There is a photograph that is taken from a specific viewpoint above the Serra da Leba pass — a viewpoint that every visitor to the area ends up at, because the road takes you there, because the lay-by is obviously intended for this purpose, because the photograph has been taken a thousand times before and will be taken a thousand times again. The photo shows the road descending the escarpment in a series of tight hairpin curves, each one looping back on the one before, and in the distance below the coastal plain stretches out to where it becomes the sky. I knew this photograph before I arrived. I had seen it on every piece of writing about Angola I had ever read.

The photograph does not prepare you for the thing itself. No photograph of Serra da Leba does, because the thing itself involves not just seeing the road but being on it — feeling the altitude dropping beneath you curve by curve, watching the vegetation change from highland scrub to denser, moister forest as you descend, hearing the engine note change as the driver works through the gears, feeling the air warming by degrees through the window. The pass drops roughly 1,000 metres over 18 kilometres, and the Portuguese engineers who built this road in the 1970s — their last significant project in Angola before independence in 1975 — designed it with a dramatic precision that suggests they understood they were building something that would outlast them.

Looking back up at the hairpin curves of Serra da Leba from partway down the descent, the escarpment rising in the morning cloud

I drove the pass in both directions on the same day — down in the morning when the coastal plain below was still in mist, up in the afternoon when the light had shifted and the highlands were catching the angle of the sun in a way that made the whole escarpment look painted. The descent in the morning was made slower by a truck that took each curve with enormous deliberation, which meant I had time to look — at the drops on the unguarded outer edges, at the way the vegetation thickened as we lost altitude, at the occasional village on the slope with its banana trees and corrugated roofs. I was not impatient. There was nothing to be impatient about.

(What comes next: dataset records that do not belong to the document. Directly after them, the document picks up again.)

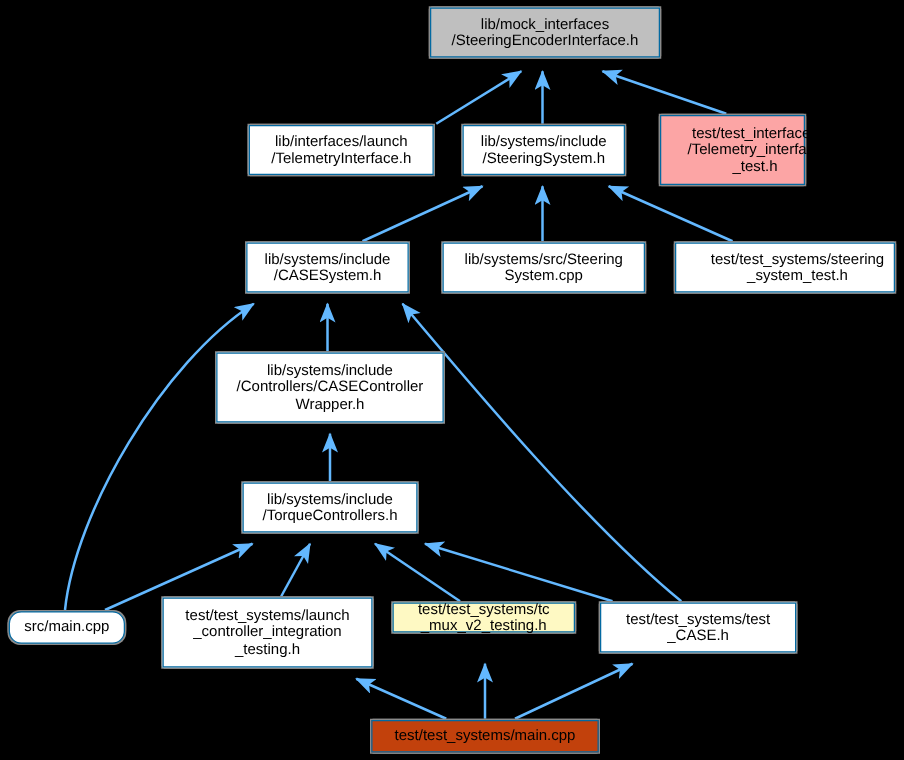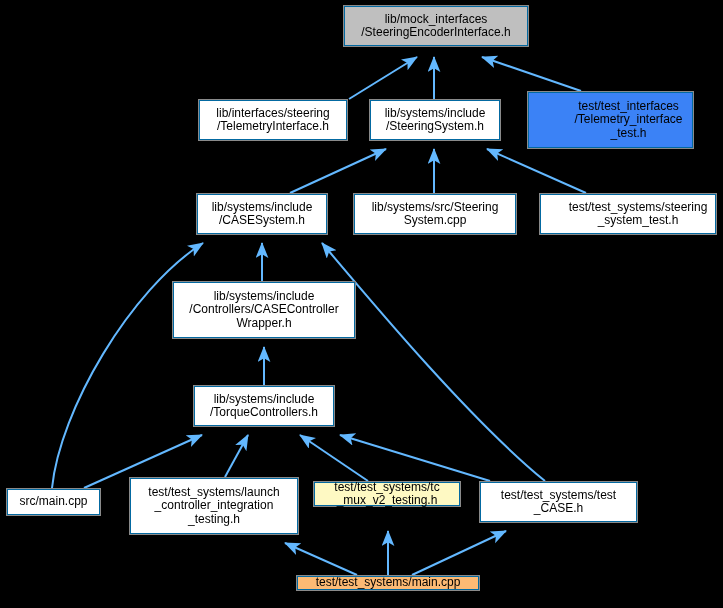"lib/interfaces/steering" span { text: lib/interfaces/steering -> lib/interfaces/launch }
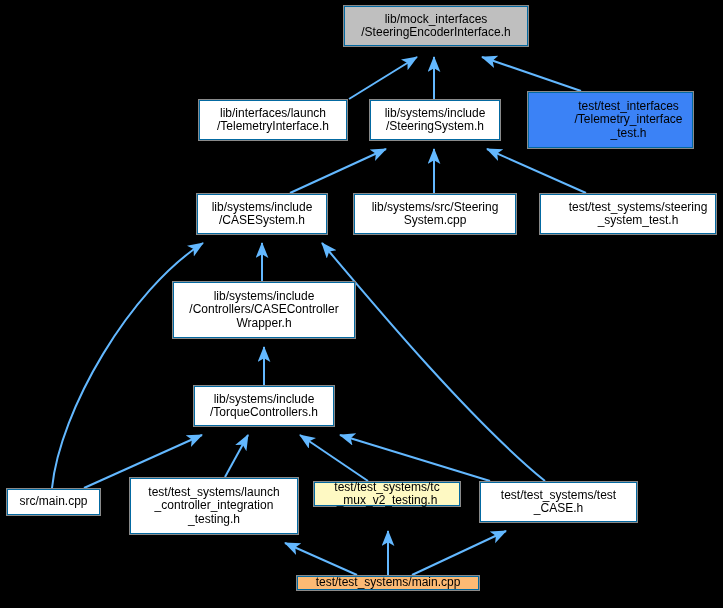"test/test_interfaces" div.node { background: #3b82f6 -> #fca5a5; width: 165px -> 116px }
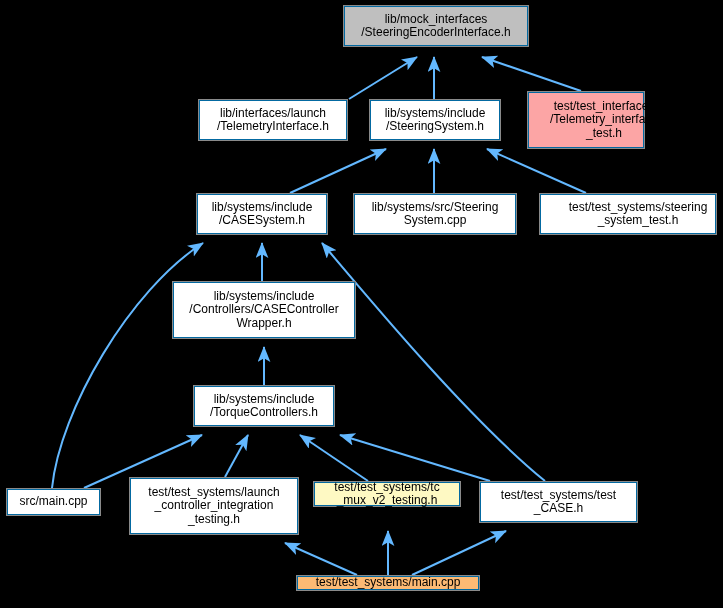"src/main.cpp" div.node { border-radius: none -> 10px }
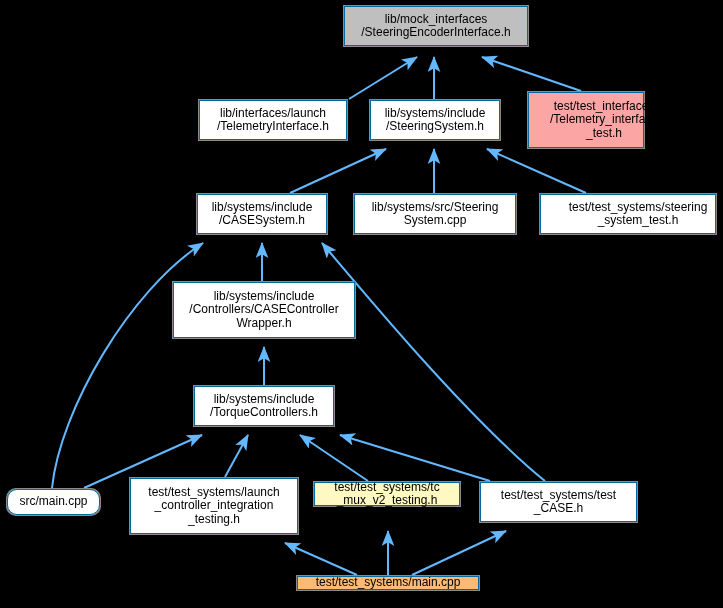"test/test_systems/main.cpp" div.node { background: #fdba74 -> #c2410c; height: 14px -> 26px }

At the bottom of the pass, the road flattens into the lowland coastal zone and the air becomes immediately warmer and denser. Here the landscape shifts toward something more arid — dry grass, scattered acacias, the particular emptiness of land that gets little rain and asks nothing from it. A roadside stall sold watermelon and coconut water from a table under a palm-frond canopy, and I stopped and sat on an upturned crate eating cold watermelon in the heat and looked back up at the escarpment above me and the road cutting through it in those precise, improbable curves, and tried to hold both — the coolness above and the heat below — as a single thought.

The roadside stall at the bottom of Serra da Leba, watermelon and coconut water in the heat, the escarpment rising behind

The best viewpoint is at the top of the pass, on the right side as you approach from Lubango heading northwest. There is a small car park and a low wall you can stand on, and from there you see the full geometry of what the road does — the way it solves the problem of the escarpment by refusing to go straight, by insisting instead on the curve. An engineer’s answer to a geographer’s problem, and one that happens to be beautiful.

When to go: Serra da Leba is accessible year-round, but the dry season (May through October) offers the clearest views from the top viewpoint — the coastal haze is lower and the escarpment better defined. In the wet season, the pass can be wrapped in cloud that gives it a moody, dramatic quality but obscures the distance views. The road itself is well-maintained and paved; a normal car is sufficient. Drive it at dawn if you can — the light on the escarpment in the first hour after sunrise is unrepeatable.